Now the Austin-based company is set to name SpaceX alum Frank Tybor as its new chief technology officer, Latitude Media has learned.
“I’m used to taking on projects that people say are crazy or impossible,” Tybor told Latitude Media. “Landing a rocket in the middle of the ocean? We were laughed at when we first presented that. Now it’s the industry standard.”
Tybor spent nearly seven years as an engineer and launch manager at billionaire Elon Musk’s private space venture.
“I was at SpaceX for quite a while for that company’s standards,” Tybor said with a laugh. “I built up a lot of launch pads, developed drone ships and landing capability, then ended up doing the back-of-the-napkin sketches for what became the company’s Mars program in Texas.”
After that, he spent a few years as the engineering chief at Energy Vault, a long-duration energy storage startup that uses gravity to produce electricity. In each role, he said, he learned the value pulling together disparate, existing technologies to meet another, newer need.
“Infravision has done a great job building up its first product. I would describe it as a Falcon 1,” he said, referring to the first-generation rocket SpaceX launched. “It works great, it can go to space, it meets the needs of the customers, but we just have a huge market ahead of us. Our technology is about scaling, going from Falcon 1 to Falcon 9, where we can hit the demand of the industry.”
Just a decade ago, both power plants and transmission lines took roughly 10 years to build. But now solar fields are built in a year, as are the data centers driving up demand for new electricity — and transmission builds have fallen behind.

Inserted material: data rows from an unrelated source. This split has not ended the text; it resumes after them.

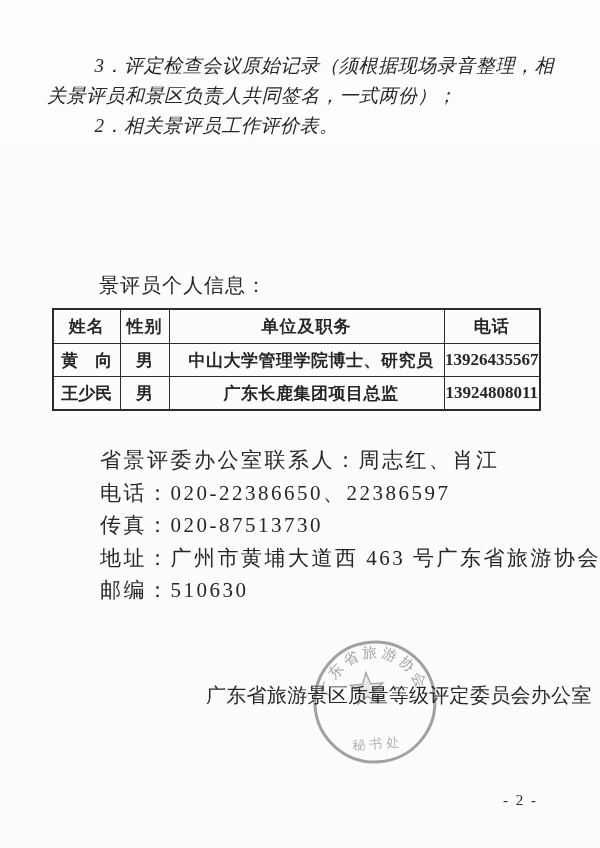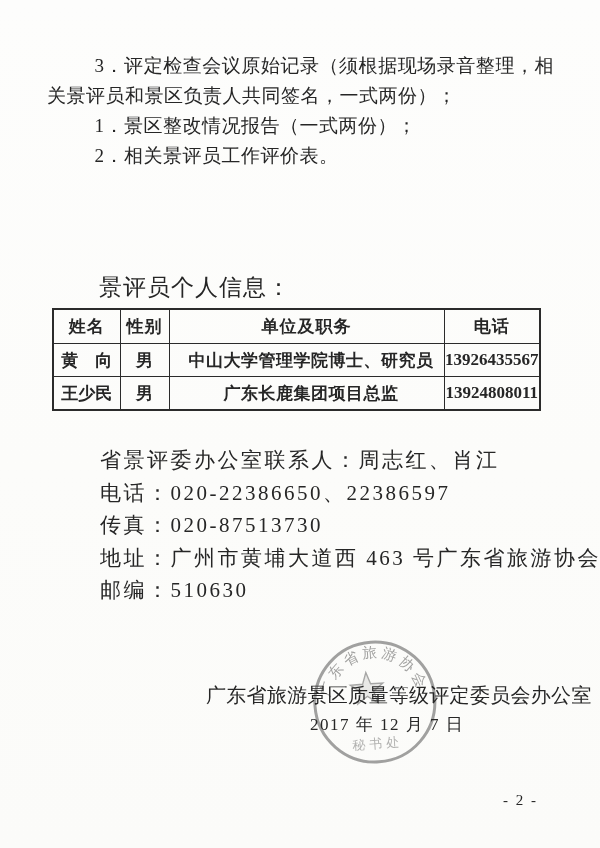--- a/index.html
+++ b/index.html
@@ -22,26 +22,27 @@
     top: 51px;
     width: 507px;
   }
   .body-text p {
     margin: 0;
     font-size: 19px;
     line-height: 30px;
     text-indent: 2.5em;
     letter-spacing: 0.5px;
     text-align: justify;
+    font-style: italic;
   }
   .section-label {
     position: absolute;
     left: 99px;
     top: 272px;
-    font-size: 23px;
+    font-size: 20px;
     letter-spacing: 1px;
   }
   table.reviewer-table {
     position: absolute;
     left: 52px;
     top: 308px;
     border-collapse: collapse;
     border: 2px solid #2b2b2b;
     table-layout: fixed;
     width: 487px;
@@ -110,21 +111,20 @@
     font-family: "Liberation Serif", "DejaVu Serif", serif;
   }
 </style>
 </head>
 <body>
 
 <div class="page">
 
   <div class="body-text">
     <p>3．评定检查会议原始记录（须根据现场录音整理，相关景评员和景区负责人共同签名，一式两份）；</p>
-    <p>1．景区整改情况报告（一式两份）；</p>
     <p>2．相关景评员工作评价表。</p>
   </div>
 
   <div class="section-label">景评员个人信息：</div>
 
   <table class="reviewer-table">
     <colgroup>
       <col style="width:67px">
       <col style="width:49px">
       <col style="width:275px">
@@ -168,17 +168,16 @@
     </defs>
     <circle cx="68" cy="66" r="60" fill="none" stroke="#8f8f8f" stroke-width="3"></circle>
     <text font-size="14.5" letter-spacing="3.5" fill="#8f8f8f" font-family="Liberation Serif, serif">
       <textPath href="#seal-arc" startOffset="50%" text-anchor="middle">广东省旅游协会</textPath>
     </text>
     <polygon points="61,36 65,47.5 77.2,47.7 67.5,55.1 71,66.8 61,59.8 51,66.8 54.5,55.1 44.8,47.7 57,47.5" fill="#b0b0b0" fill-opacity="0.3" stroke="#969696" stroke-width="1.4"></polygon>
     <text x="68" y="112" text-anchor="middle" font-size="13" letter-spacing="4" fill="#949494" fill-opacity="0.85" font-family="Liberation Serif, serif">秘书处</text>
   </svg>
 
   <div class="sig-org">广东省旅游景区质量等级评定委员会办公室（代章）</div>
-  <div class="sig-date">2017 年 12 月 7 日</div>
 
   <div class="page-number">- 2 -</div>
 
 </div>
 
 </body></html>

For the past half century, the typical approach for stringing new lines was to fly engineers by helicopter to the different power poles. Equipping drones to do that work instead promises to dramatically lower the cost and increase the possibility of expanding the grid into areas where it’s too dangerous for people to fly.
However, that comes with the added complication of needing to lighten up those drones’ load. Heavy industry as a whole, from cranes to barges to line stringers, “is pivoting and moving from traditional cables to much more advanced lightweight ropes,” Tybor said.
“This is an industry that’s been reliant on helicopter operations, and that’s expensive, dangerous and really can’t keep pace with the demand in the world,” he said. “But even our most powerful drone isn’t as powerful as a helicopter.”
If he’s successful, Tybor’s hope is that grid construction companies will embrace Infravision’s approach as the new industry norm, in much the same way SpaceX defied previous logic about launching satellites.
“That’s the side of it for me that’s most exciting; you can have the coolest tech in the world, but unless there’s a demand for it, it’s just interesting,” he added. “We don’t need to develop crazy new technologies. We don’t need to break the laws of physics. We just need to accelerate our technologies and get these into the energy transition.”